O Génio do Povo
Março de 1916
«(…) E como? Encarnando o ideal comum, obedecendo ao génio
da raça a que as duas nações pertencem. Vitalizando-nos, do mesmo passo voltávamos
a radiar energias fecundas. Trata-se duma luta mundial de grave risco e desmedido alcance? Nós, mal
atingimos a maioridade em Aljubarrota, logo, em nossa pequenez, definimos a
vida como uma força que tanto mais se exalta, quanto multiplicada pelo perigo e
pela grandeza do fim. O mundo foi depois o teatro das nossas acções. Combate-se pela libertação humana?
Mas o pensamento da independência tem sido o fulcro activo da consciência nacional,
e as lutas pelas liberdades individuais vêm de tão longe, na história pátria,
que se lhe buscarmos o início até às origens da grei, as duas datas coincidem. É um grito,
que não se cala. Se o abafam na boca, restruge depois mais violento. Não; é mais ainda? O gigantesco
esforço dos povos vai descobrir um mundo
novo do espírito? Melhor. Aprestemo-nos então para que ao abordá-lo
assentemos na carta, como outrora, o nosso padrão das Descobertas. Aí está. Se
desde logo nos atraiu a causa dos aliados e ansiámos secundá-la não foi apenas pelo
sentimento de fidelidade aos tratados. É que chegara a hora de reviver e
reassumir a nossa grande missão civilizadora. O povo encarnou esta verdade
genialmente, dissemos nós. Genialmente, pela intuição superior de todos os
interesses e porque obedeceu ao génio próprio, às suas mais íntimas e puras virtualidades.
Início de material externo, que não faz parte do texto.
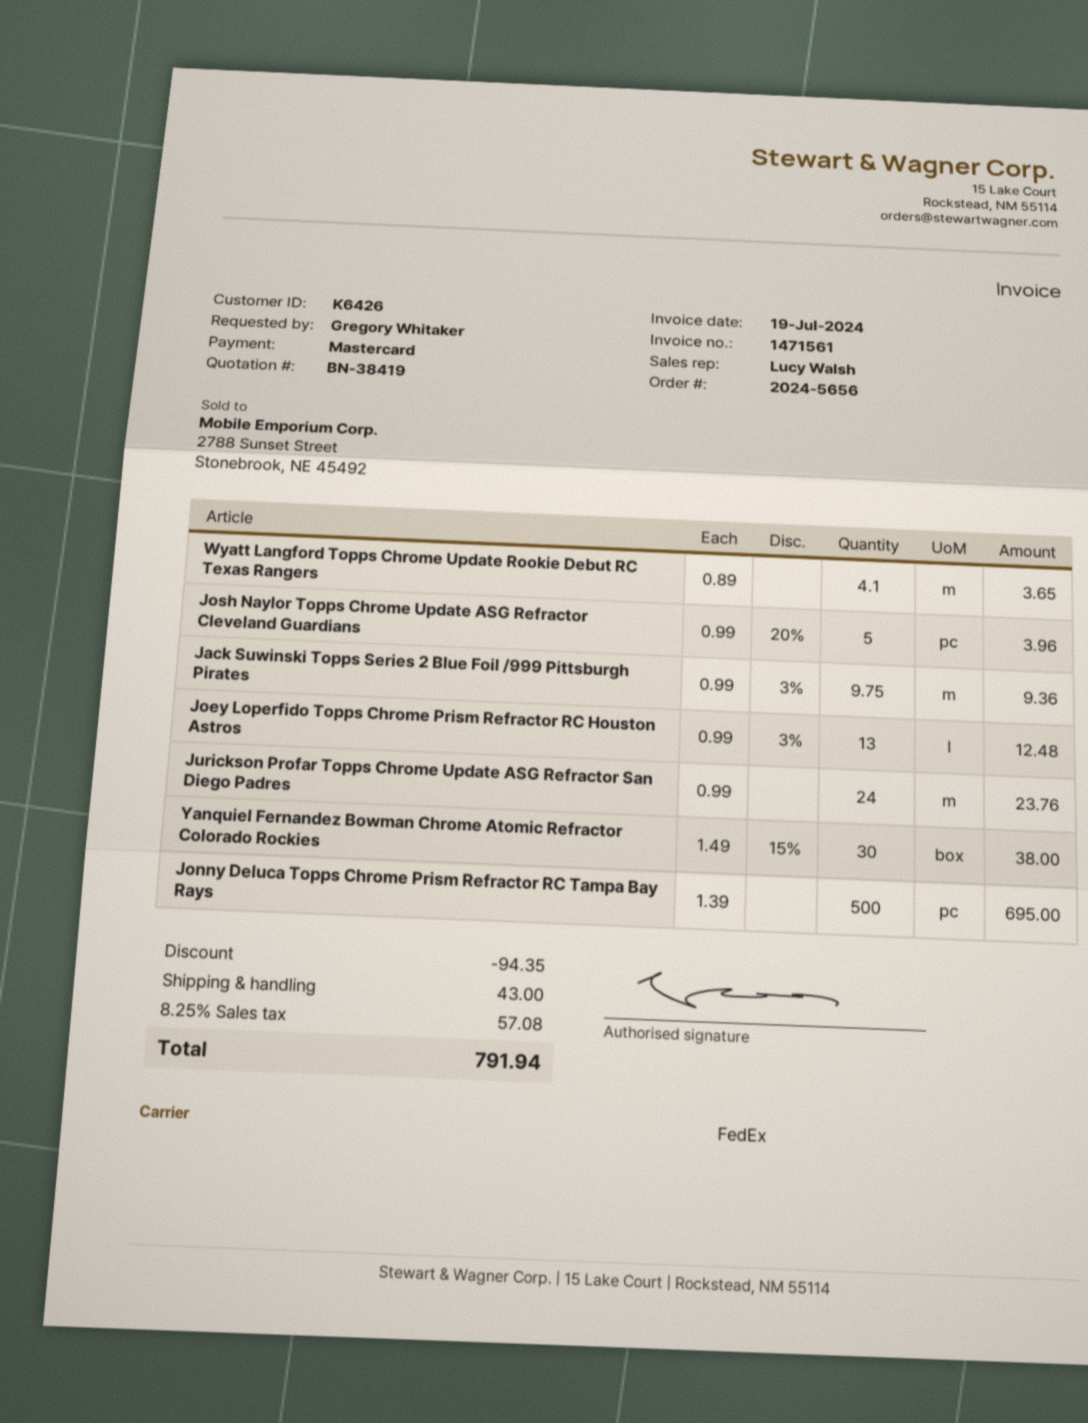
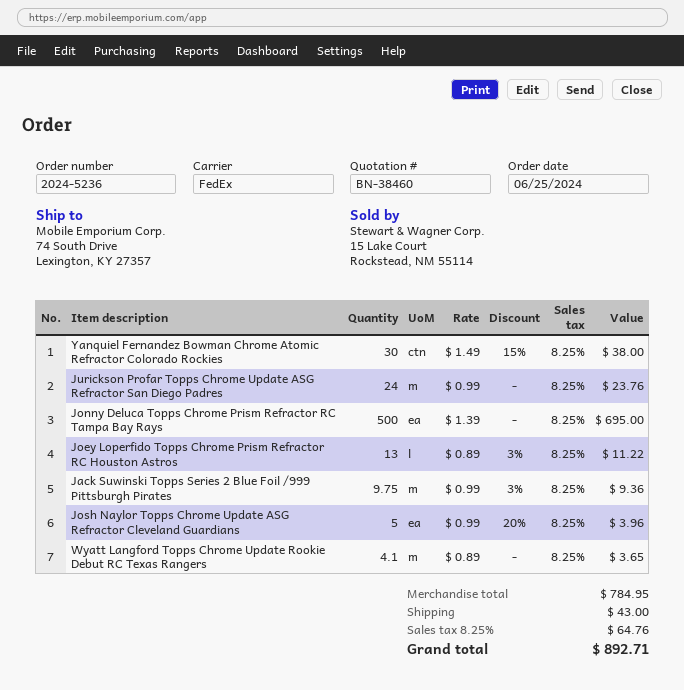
quote number: BN-38419 -> BN-38460
order number: 2024-5656 -> 2024-5236
Joey Loperfido Topps Chrome Prism Refractor RC Houston Astros: 13 x 0.99 - 3% = 12.48 -> 13 x 0.89 - 3% = 11.22
discount: 94.35 -> none
tax: 8.25% = 57.08 -> 8.25% = 64.76
total: 791.94 -> 892.71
Assim realizaram profundamente, e sem o dizer, o culto da
Tradição. Estes são os iniciados: adoram a essência. Os outros, que proclamam esse
culto a cada passo, e se dizem seus detentores, são os profanos: degradando-se
ao fetichismo, prosternam-se a um manipanso. Assemelha-se a tradição àquela
Fénix da fábula. Quando o corpo está decrépito, antes que a morte venha,
procura por seu alvedrio incendiar-se com a antecipada certeza de que renasce das
cinzas. O antigo corpo, esse ardeu; mas o princípio activo reencarnou. Por isso
os que a adoram na sua velha e primitiva forma dão-se a ilusão de certos
sentimentais que, em memória do seu canto antigo, conservam a ave empalhada
debaixo duma redoma.
Não nos esqueçamos: viver é progredir; mas demos ainda ao
berço alguma coisa do túmulo. A esfera armilar continuará a ser na bandeira pátria
um símbolo de ansiedade infinita e de domínio sobre a terra. O contrário seria
renegar séculos de história. Mas deixe de atestar apenas um passado de
violência e conquista. Que se dilate e inscreva, à chama das duas cores da vida,
o viço da Terra e o sangue do Homem, na ânsia limitada em que elas pulsam. Dominámos o Mundo pela superfície?
Afundemos-lhe esse domínio até ao coração; e a mão, que pesou sobre ele, ajude
agora a libertá-lo». In Jaime Cortesão, Memórias da Grande
Guerra, Obras Completas, Portugália Editora, Lisboa, 1969.